Federal 7th Circuit Court
Civil Court
First Amendment
Citation
Case Number: 
No. 16-1441
Decision Date: 
November 8, 2017
Federal District: 
N.D. Ill., E. Div.
Holding: 
Affirmed

Dist. Ct. did not err in granting defendant-City’s motion to dismiss plaintiff’s action alleging that defendant’s ordinance prohibiting public nudity, under circumstances where plaintiff received citation for walking around naked from waist up while wearing opaque body paint on her bare breasts, violated her 1st Amendment freedom of speech rights, as well as violated Equal Protection Clause. Plaintiff had no viable 1st Amendment claim, since: (1) instant ordinance regulated conduct, as opposed to speech; and (2) being in state of nudity is not inherently expressive condition that was protected by 1st Amendment. Also, defendant’s justification for banning public nudity; i.e., preservation of health, safety and traditional moral norms, was sufficient under O’Brien, 391 U.S. 367, to justify any incidental limitation on plaintiff’s 1st Amendment rights, even though defendant failed to produce evidence to support justification.
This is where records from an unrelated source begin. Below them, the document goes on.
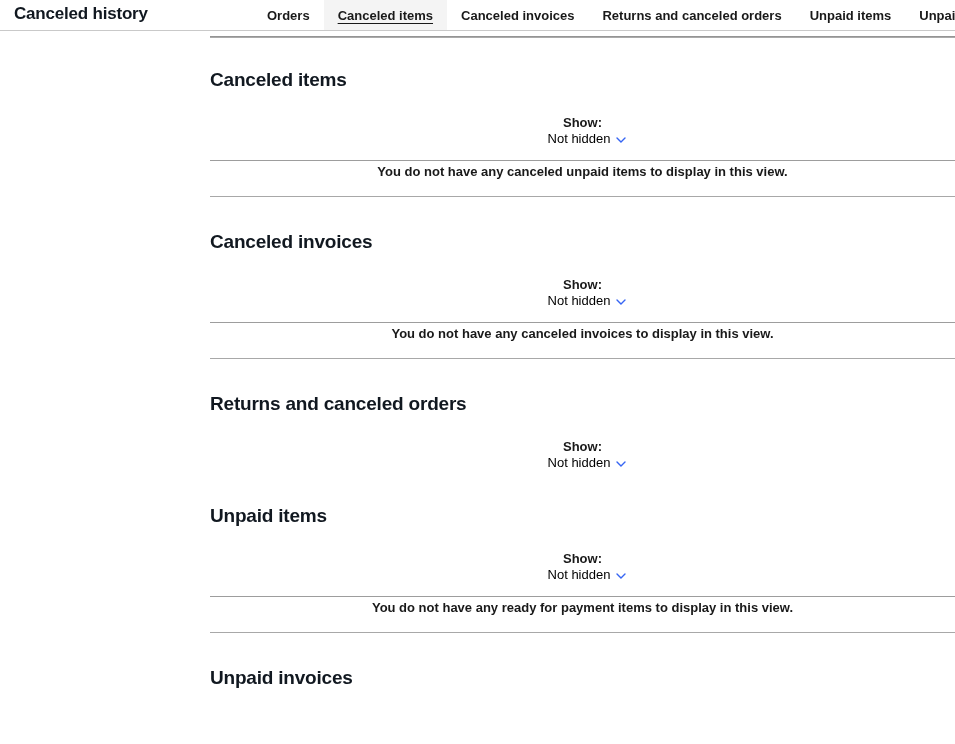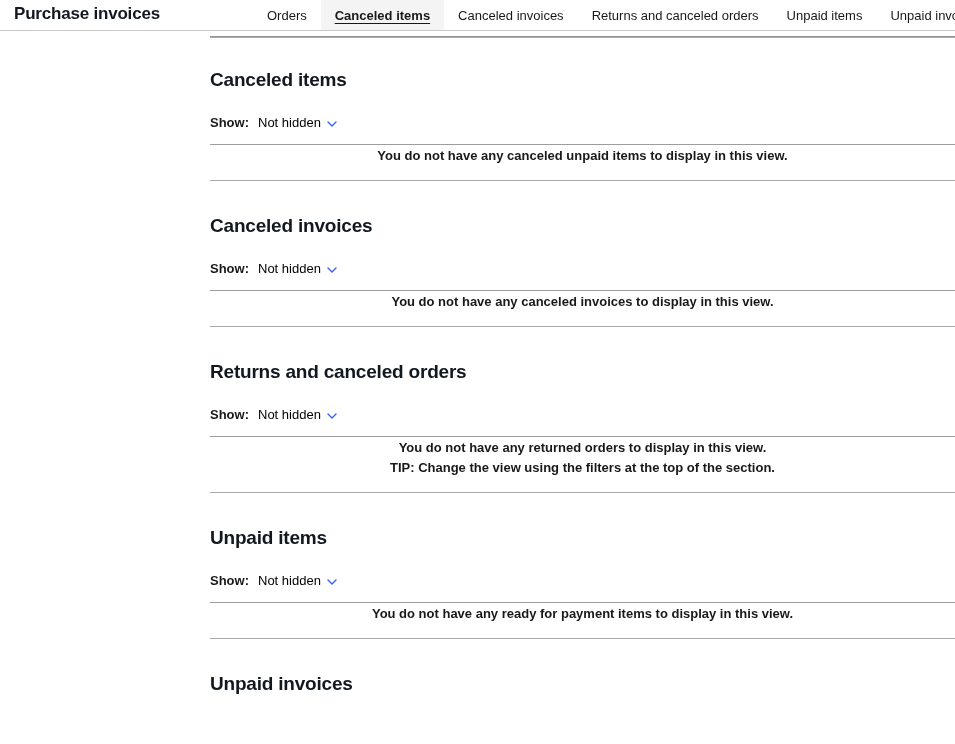--- a/index.html
+++ b/index.html
@@ -109,7 +109,7 @@
 <body>
 
 <header class="ph-header">
-  <h1 class="ph-title">Purchase invoices</h1>
+  <h1 class="ph-title">Canceled history</h1>
   <nav class="ph-tabs">
     <a class="ph-tab">Orders</a>
     <a class="ph-tab active">Canceled items</a>

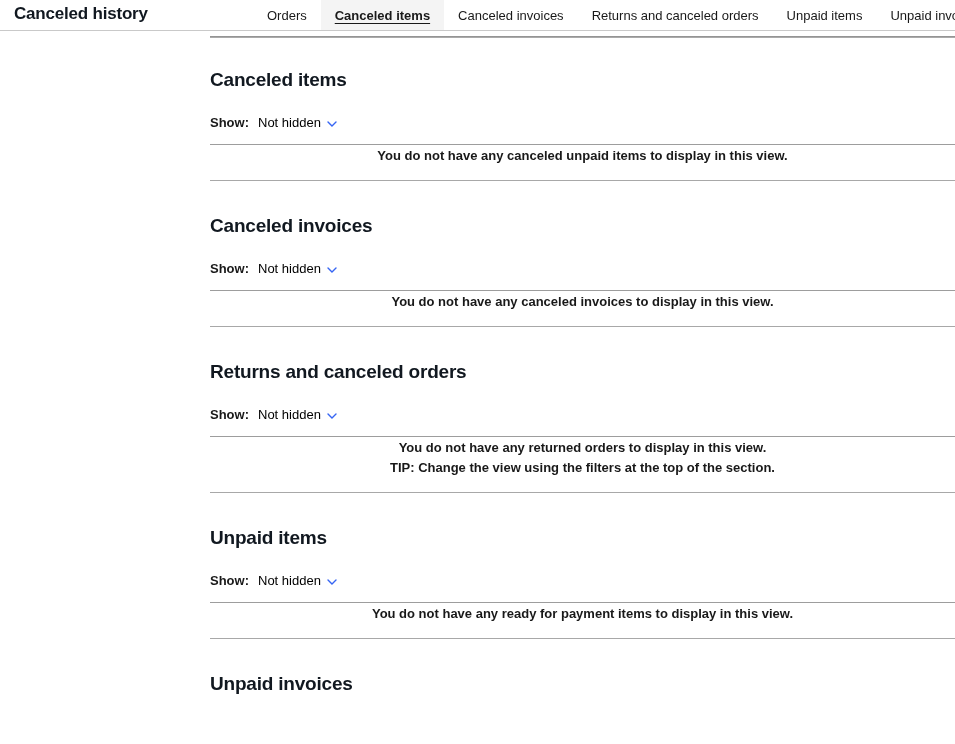--- a/index.html
+++ b/index.html
@@ -44,6 +44,7 @@
     cursor: pointer;
     white-space: nowrap;
     text-decoration: none;
+    font-weight: bold;
   }
   .ph-tab.active {
     background: #f4f4f4;

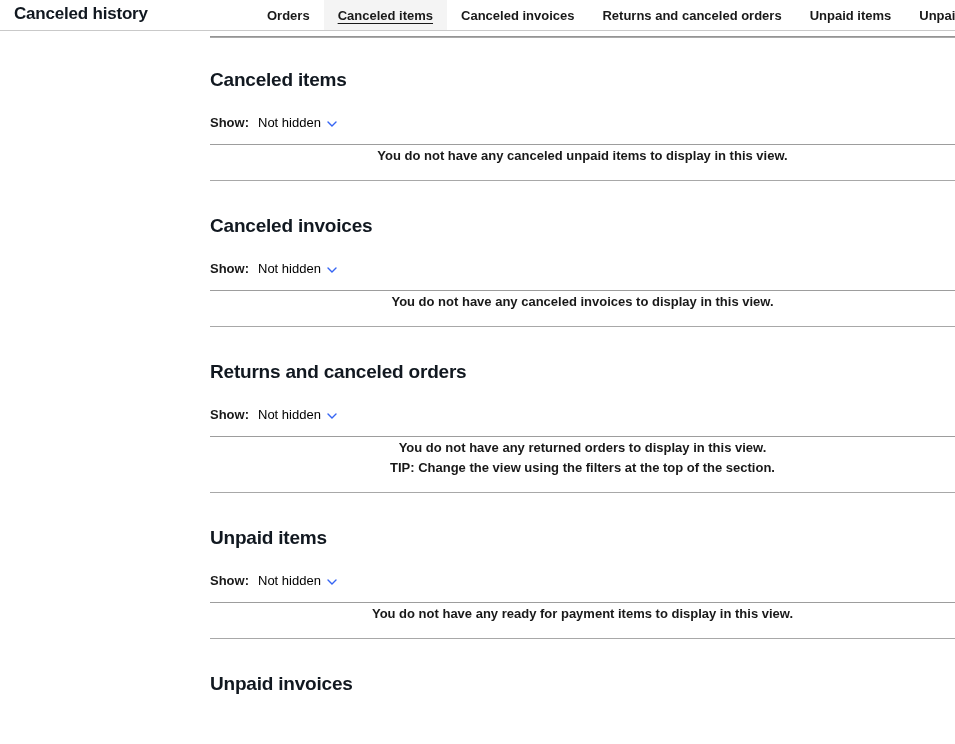--- a/index.html
+++ b/index.html
@@ -79,6 +79,7 @@
     line-height: 16px;
     display: flex;
     align-items: center;
+    flex-direction: column;
   }
   .show-label { font-weight: 700; color: #191919; }
   .show-link {

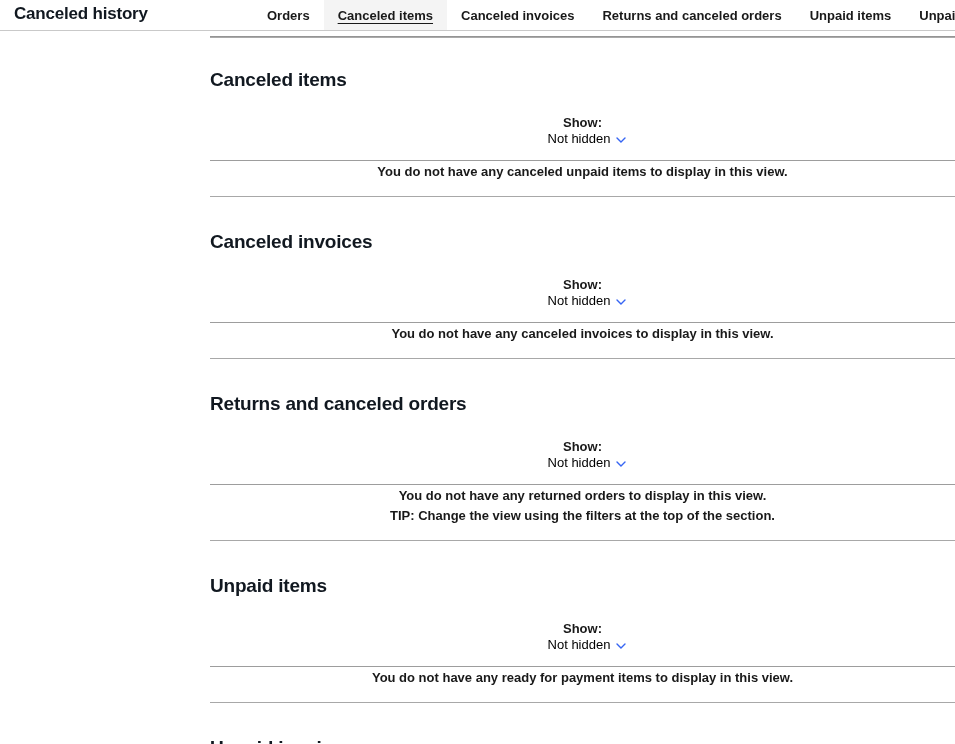--- a/index.html
+++ b/index.html
@@ -174,10 +174,6 @@
         </span>
       </a>
     </div>
-    <div class="empty-box">
-      <p>You do not have any returned orders to display in this view.</p>
-      <p>TIP: Change the view using the filters at the top of the section.</p>
-    </div>
   </section>
 
   <section class="ph-section">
Too, plaintiff could not assert viable equal protection claim, even though ordinance listed more intimate body parts for women than men that were subject of ordinance, instant sex-based classification was compatible with Equal Protection Clause given physical differences between men and women, and given that said classification was substantially related to achievement of same governmental justification used to support ordinance.